What to produce – Wherever the word "color" shows up in the data, report the line it sits in.

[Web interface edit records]
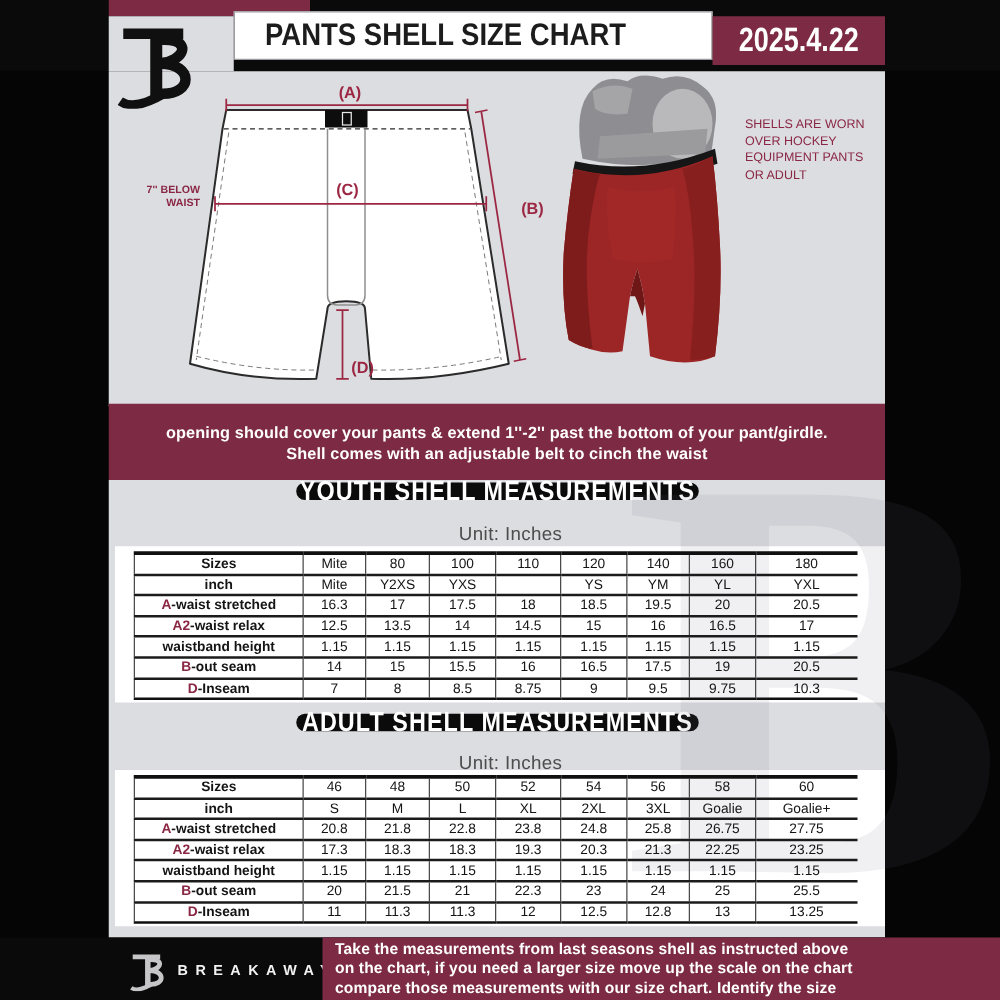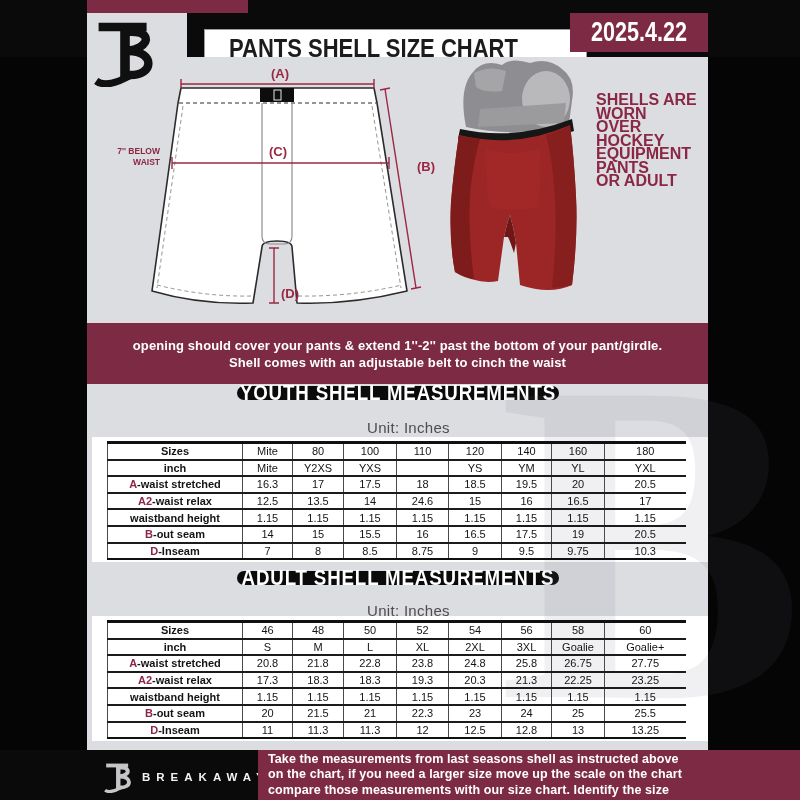--- a/index.html
+++ b/index.html
@@ -15,9 +15,9 @@
   .hdr-maroon-strip{left:87px;top:0;width:161px;height:13px;background:#7d2b45;}
   .hdr-logo-notch{left:87px;top:13px;width:100px;height:44px;background:#dcdde0;}
   .title-bar{
-    left:187px;top:29px;width:383px;height:39px;background:#fff;
+    left:187px;top:9px;width:383px;height:39px;background:#fff;
     border:1px solid #9a9aa0;box-sizing:border-box;
-    display:flex;align-items:center;margin-left:17px;
+    display:flex;align-items:center;
   }
   .title-bar span{
     font-size:25px;font-weight:700;color:#1c1c1c;white-space:nowrap;

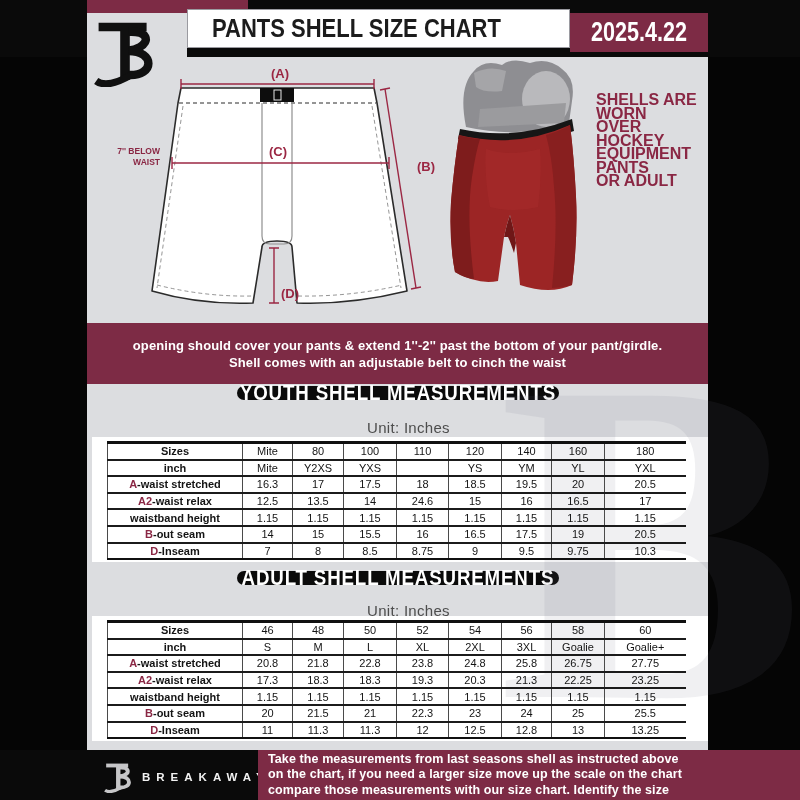--- a/index.html
+++ b/index.html
@@ -41,7 +41,7 @@
   }
   .shell-note{
     left:596px;top:93px;width:116px;
-    color:#8a2744;font-weight:700;font-size:16px;line-height:13.5px;
+    color:#8a2744;font-weight:400;font-size:10px;line-height:13.5px;
   }
 
   

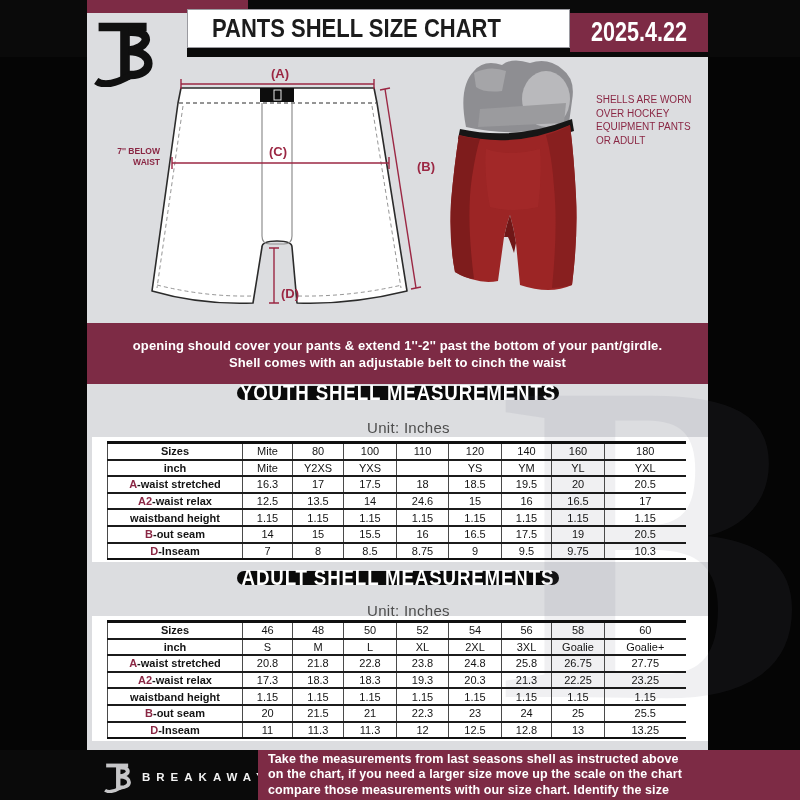--- a/index.html
+++ b/index.html
@@ -267,7 +267,7 @@
           <td>12.5</td>
           <td>13.5</td>
           <td>14</td>
-          <td>24.6</td>
+          <td>14.5</td>
           <td>15</td>
           <td>16</td>
           <td>16.5</td>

Expected output –
     font-size:25px;font-weight:700;color:#1c1c1c;white-space:nowrap;
-    color:#8a2744;font-weight:700;font-size:16px;line-height:13.5px;
+    color:#8a2744;font-weight:400;font-size:10px;line-height:13.5px;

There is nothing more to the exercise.